Chronic rhinosinusitis (CRS) is defined as an inflammatory condition involving the paranasal sinuses and linings of the nasal passages, which persists for 12 weeks or longer. CRS can be divided into three subtypes:

• CRS with nasal polyposis
• CRS without nasal polyposis
• Allergic fungal rhinosinusitis

Symptoms of CRS include nasal obstruction or blockage, thick nasal drainage, facial pressure, and reduction in sense of smell. CRS is divided into CRS with nasal polyps (CRSwNP) and CRS without NP (CRSsNP), which are distinguished by the presence or absence of nasal polyps. Recommended initial treatment includes a combination of intranasal corticosteroids and intranasal saline, rather than either therapy alone or treatment with oral glucocorticoids or antibiotics. Treatment should be continued for at least two months as improvement may be gradual. Even with optimal and consistent use, many patients experience only modest improvement with these initial interventions. For patients with persistent symptoms, there are several options for additional treatments but very few studies to define their relative efficacy. A common practice is to use the combination of an oral glucocorticoid and oral antibiotic for 10 to 14 days, yet data and high-quality evidence to support these treatments specifically for CRS is lacking. For most patients, sinus surgery is considered when there is insufficient response to standard medical management. 

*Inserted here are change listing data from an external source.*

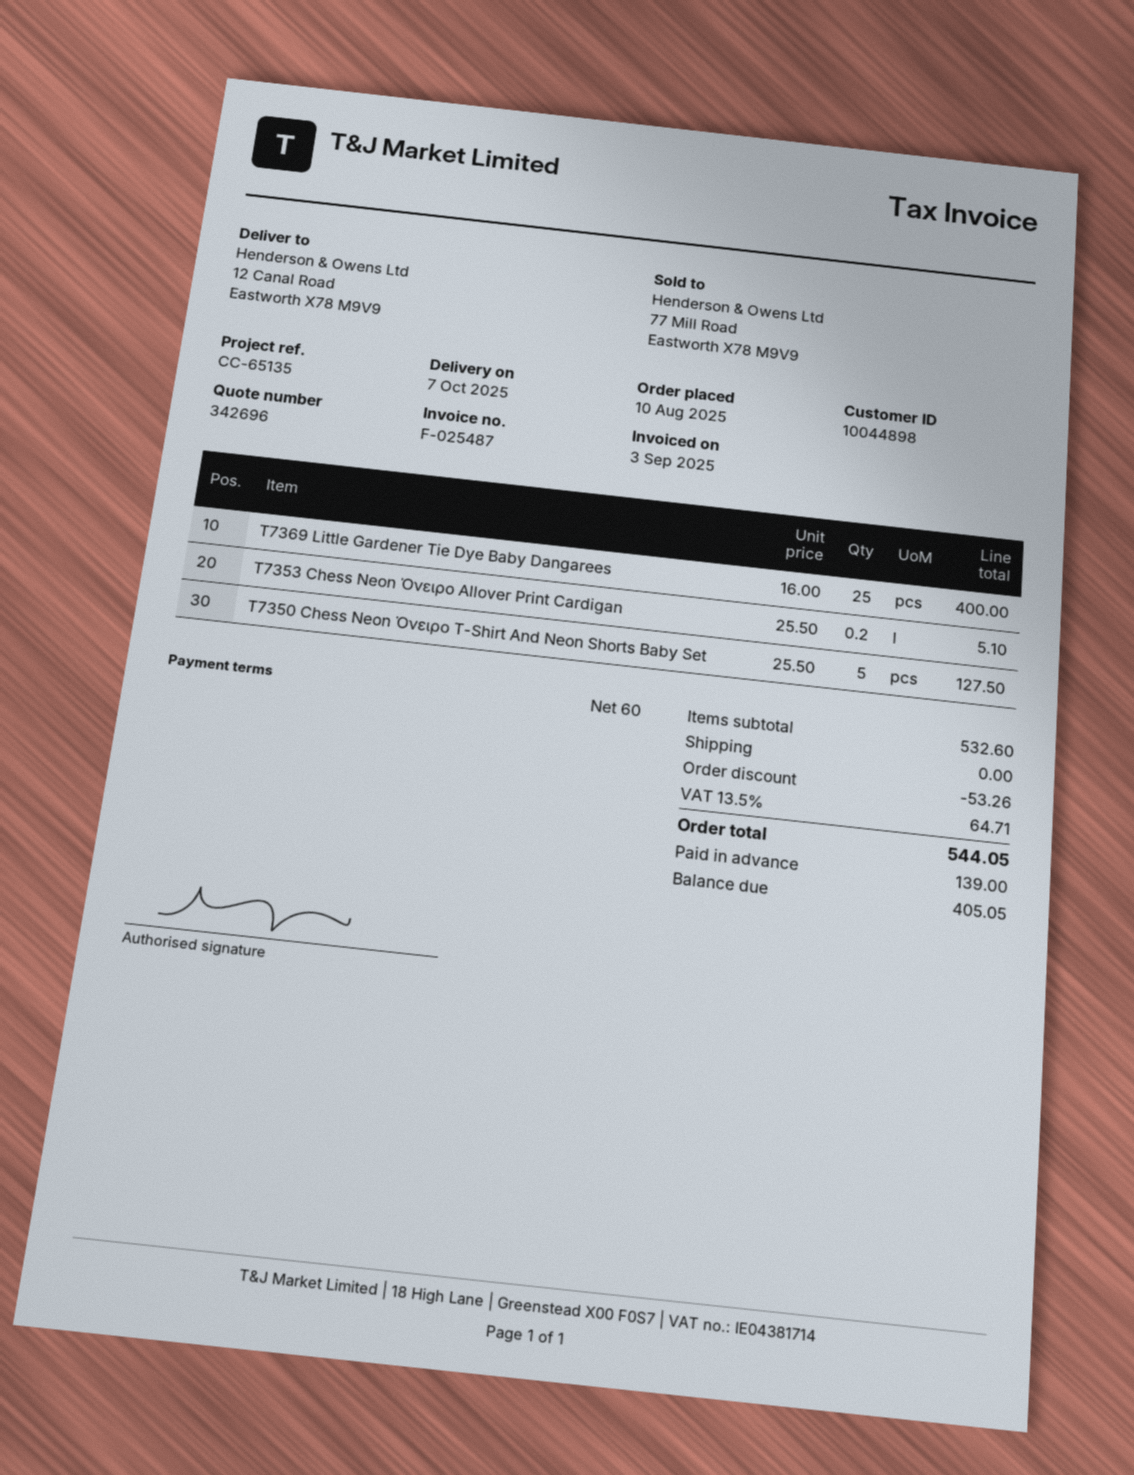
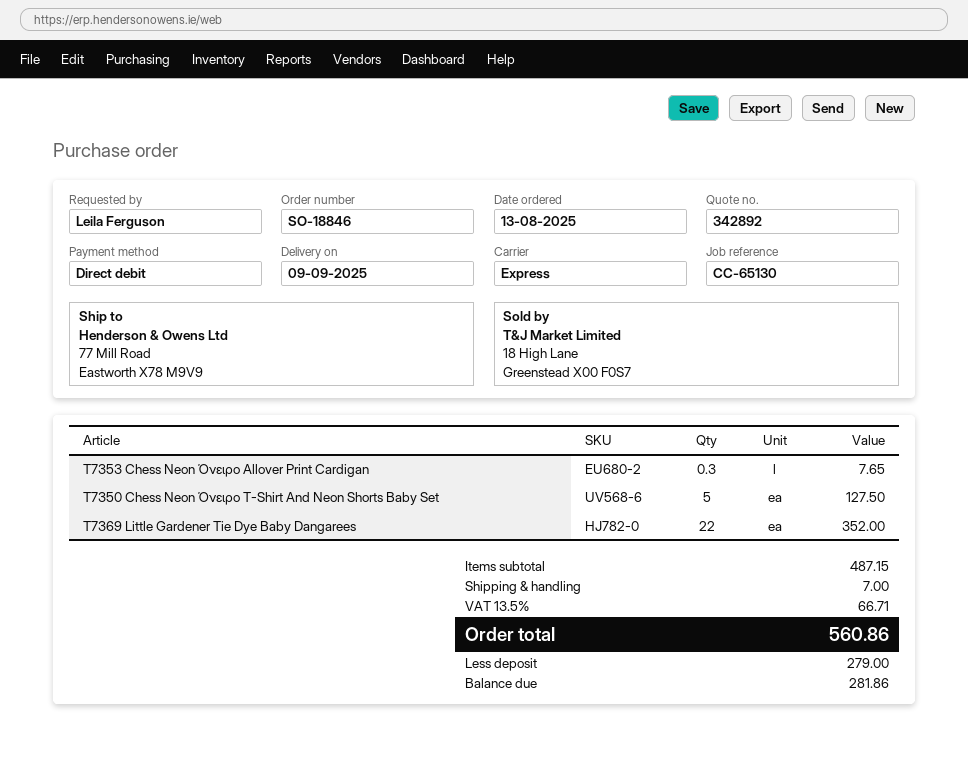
quote number: 342696 -> 342892
order date: 2025-08-10 -> 2025-08-13
delivery date: 2025-10-07 -> 2025-09-09
reference: CC-65135 -> CC-65130
ship to: 12 Canal Road, Eastworth X78 M9V9 -> 77 Mill Road, Eastworth X78 M9V9
T7369 Little Gardener Tie Dye Baby Dangarees: 25 for 400.00 -> 22 for 352.00
T7353 Chess Neon Όνειρο Allover Print Cardigan: 0.2 for 5.10 -> 0.3 for 7.65
subtotal: 532.60 -> 487.15
discount: 53.26 -> none
shipping: 0.00 -> 7.00
tax: 13.5% = 64.71 -> 13.5% = 66.71
total: 544.05 -> 560.86
deposit: 139.00 -> 279.00
balance: 405.05 -> 281.86

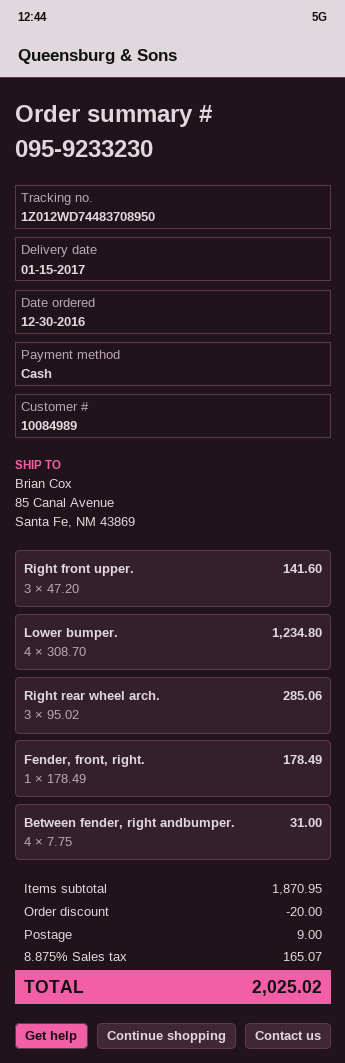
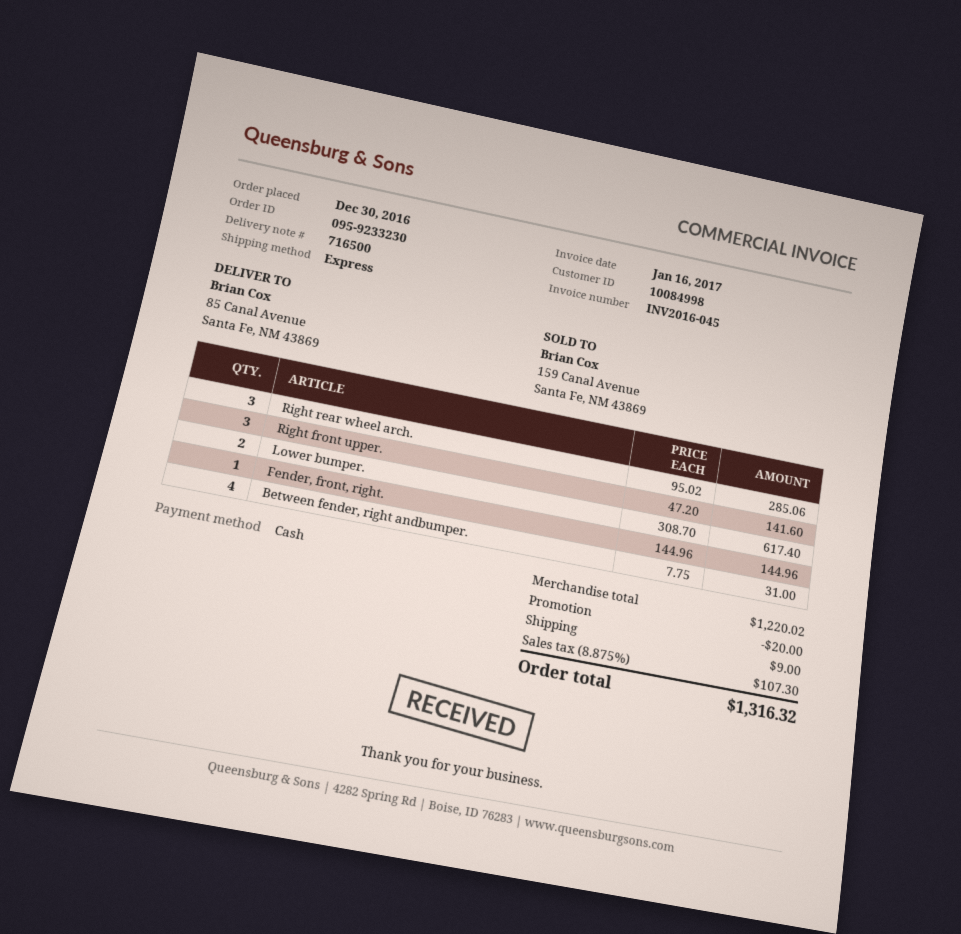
customer number: 10084989 -> 10084998
Lower bumper.: 4 x 308.70 = 1234.80 -> 2 x 308.70 = 617.40
Fender, front, right.: 1 x 178.49 = 178.49 -> 1 x 144.96 = 144.96
subtotal: 1870.95 -> 1220.02
tax: 8.875% = 165.07 -> 8.875% = 107.30
total: 2025.02 -> 1316.32

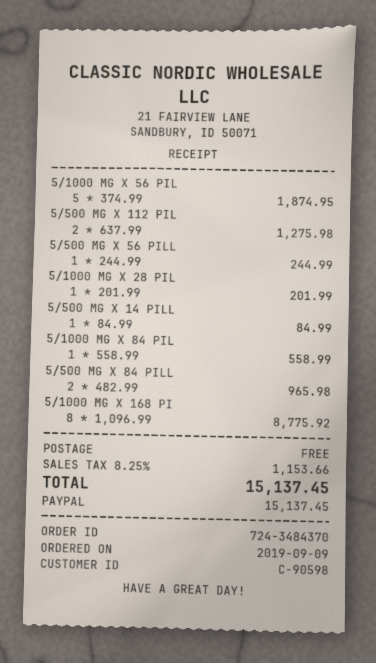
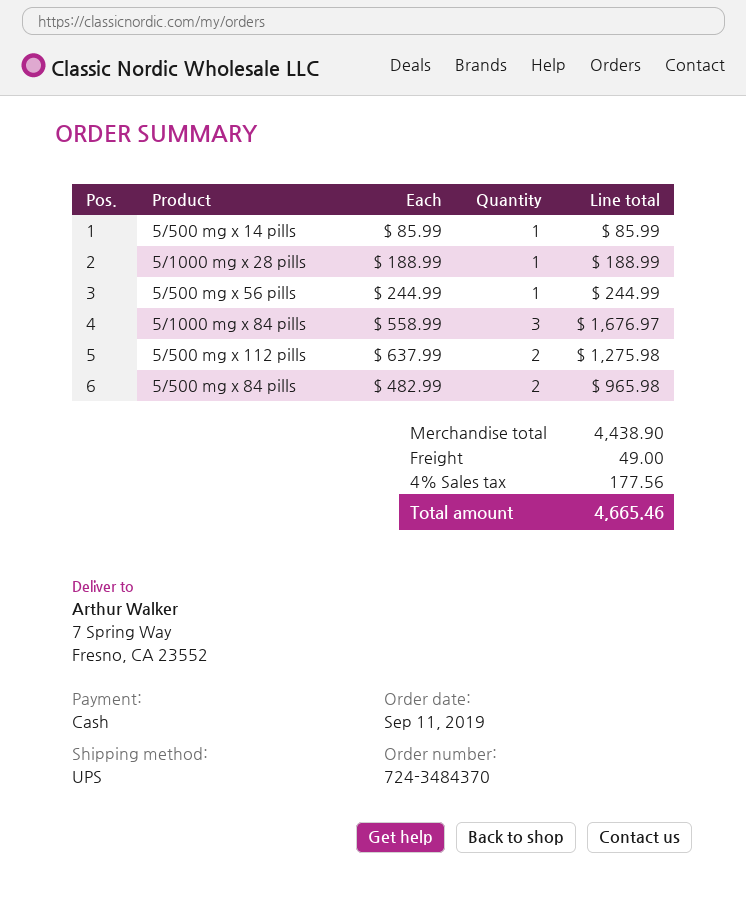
order date: 2019-09-09 -> 2019-09-11
payment method: PayPal -> cash
5/1000 MG X 56 PIL: 5 x 374.99 = 1874.95 -> none
5/1000 MG X 28 PIL: 1 x 201.99 = 201.99 -> 1 x 188.99 = 188.99
5/500 MG X 14 PILL: 1 x 84.99 = 84.99 -> 1 x 85.99 = 85.99
5/1000 MG X 84 PIL: 1 x 558.99 = 558.99 -> 3 x 558.99 = 1676.97
5/1000 MG X 168 PI: 8 x 1096.99 = 8775.92 -> none
shipping: 0.00 -> 49.00
tax: 8.25% = 1153.66 -> 4% = 177.56
total: 15137.45 -> 4665.46

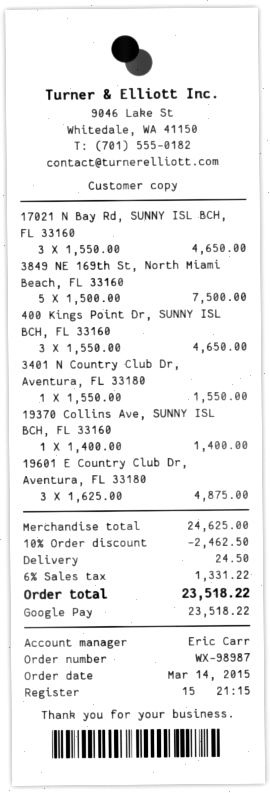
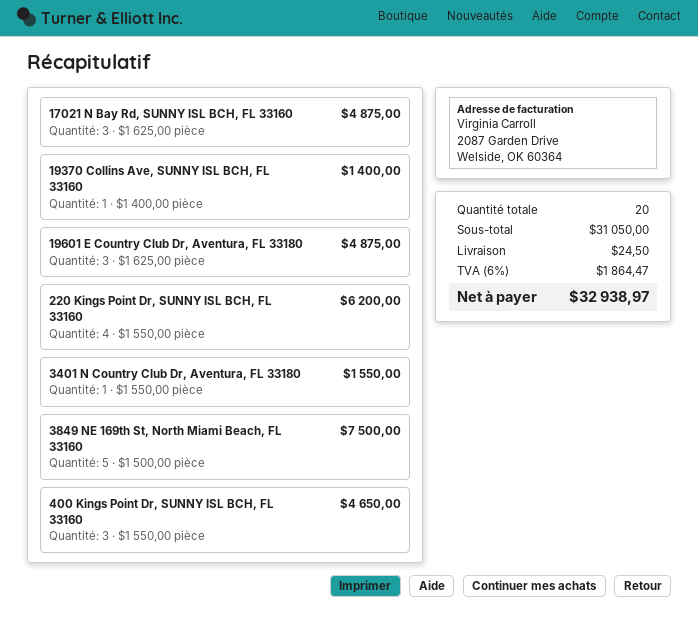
17021 N Bay Rd, SUNNY ISL BCH, FL 33160: 3 x 1550.00 = 4650.00 -> 3 x 1625.00 = 4875.00
220 Kings Point Dr, SUNNY ISL BCH, FL 33160: none -> 4 x 1550.00 = 6200.00
subtotal: 24625.00 -> 31050.00
discount: 10% = 2462.50 -> none
tax: 6% = 1331.22 -> 6% = 1864.47
total: 23518.22 -> 32938.97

Endoscopic sinus surgery (ESS) is intended to restore physiologic sinus ventilation and drainage, which can facilitate the gradual resolution of mucosal disease. ESS involves the removal of small pieces of bone, polyps, and debridement of tissue within sinus cavities. For all procedures, there is substantial postoperative inflammation and swelling, and postoperative care is therefore a crucial component of ESS. There are a number of postoperative treatment regimens. Options include saline irrigation, nasal packs, topical steroids, systemic steroids, topical decongestants, oral antibiotics, and/or sinus cavity debridement. Implantable sinus stents are another option for postoperative management following ESS. These implants are intended to stabilize the sinus openings and the turbinates, reduce edema, and/or prevent obstruction by adhesions. They can also be infused with medication delivered topically over an extended period of time, and this local delivery of medications may be superior to topical applications in the postoperative setting. Sinus stents are defined as implantable devices specifically designed to improve patency and/or deliver local medication. These devices are inserted under endoscopic guidance and are distinguished from sinus packing and variations on packing devices routinely employed after sinus surgery. Reducing postoperative inflammation and maintaining patency of the sinuses may be important in achieving optimal sinus drainage and may impact recovery from surgery and/or reduce the need for additional surgery.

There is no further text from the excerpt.